The nuclear-powered probe made its way through a harrowing landing process, deemed by some engineers as seven minutes of terror because it involves parachutes, powered descent and a sky crane that gently lowers Perseverance onto a challenging, rocky area of Martian surface.
After a confirmed safe landing, members of the probes Mission Control erupted in applause and cheers.
NASA has now successfully landed nine of 10 probes sent to the Red Planet.
Minutes after touching down, Perseverance beamed back a black-and-white image from the surface as more applause broke out at Mission Control.
The probe is equipped with a microphone, which should have recorded its descent.
Later Thursday, President Joe Biden sent a congratulatory tweet, saying: "Today proved once again that with the power of science and American ingenuity, nothing is beyond the realm of possibility."
Perseverance, and its helicopterlike companion drone, Ingenuity, began the 300-million-mile journey in July. Ingenuity will test if powered flight can be done in Mars thin atmosphere.
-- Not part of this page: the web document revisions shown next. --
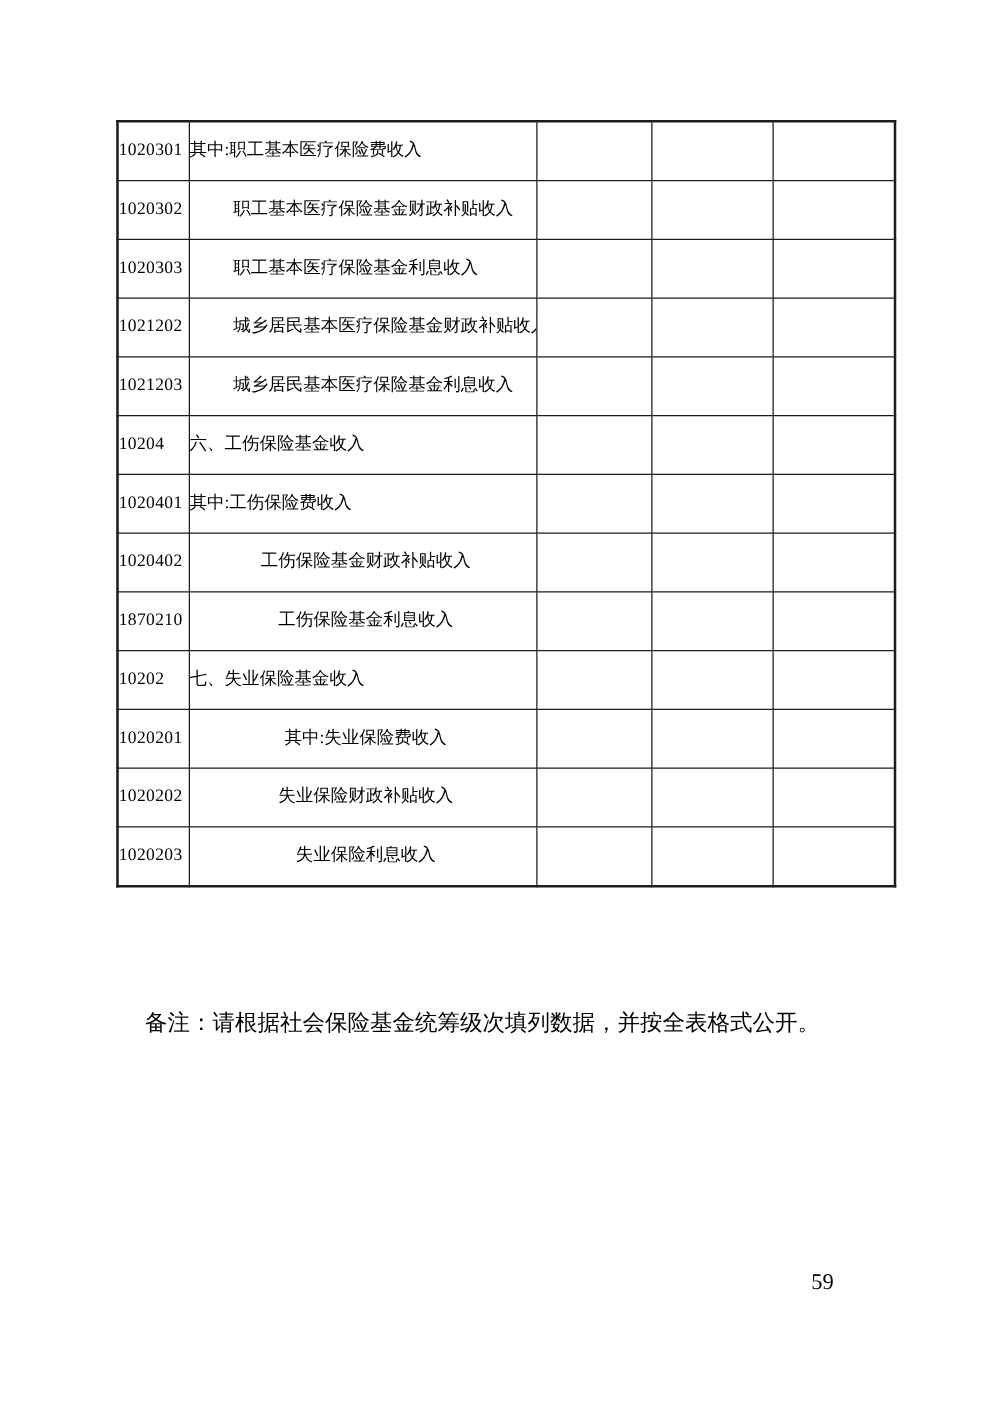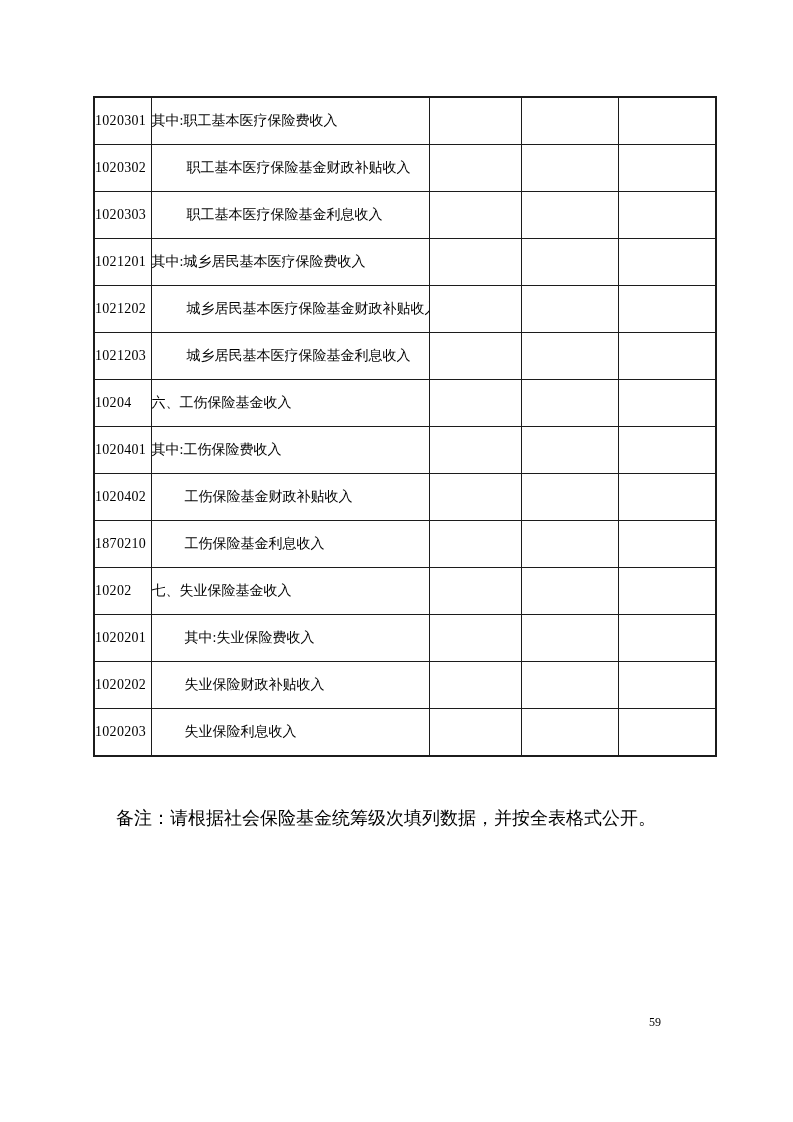"1021201" tr { html: <tr> <td>1021201</td> <td>其中:城乡居民基本医疗保险费收入</td> <td></td> <td></td> <td></td> </tr> -> none }
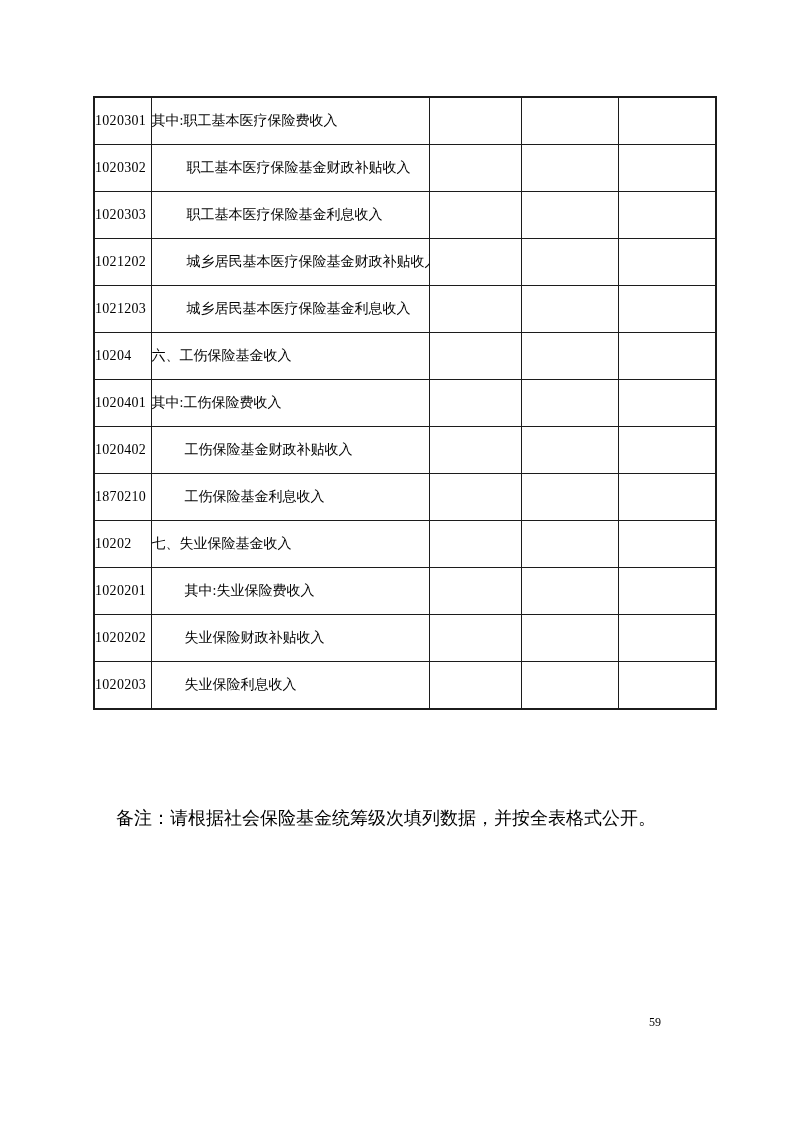"工伤保险基金财政补贴收入" td.name.ind1 { padding-left: 33px -> 5px; text-align: none -> center }
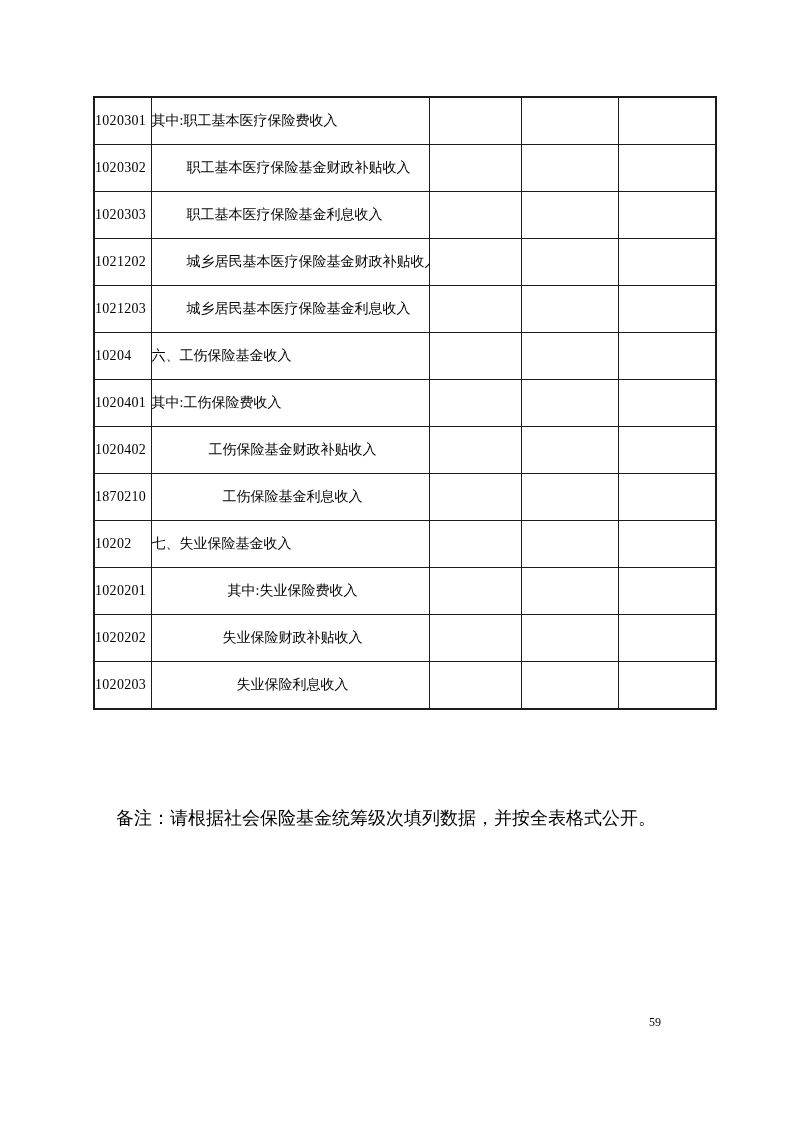"59" .page-number { font-size: 12px -> 18px }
The six-wheeled Perseverance, which looks like the other four rover probes that have landed on Mars, set down in Jezero Crater, which is believed to be an ancient lakebed and a potential source for remnants of ancient life.
Determining if Mars once hosted life is the primary goal of the probes two-year mission.
During its search, the probe will take samples from the Red Planets surface and store them in its 43 sample tubes. NASA plans to send another mission to Mars to retrieve the tubes sometime in the early 2030s.
Before collecting samples, NASA will spend the next weeks making sure Perseverances systems are all working.
You can follow Perseverances progress on its Twitter account.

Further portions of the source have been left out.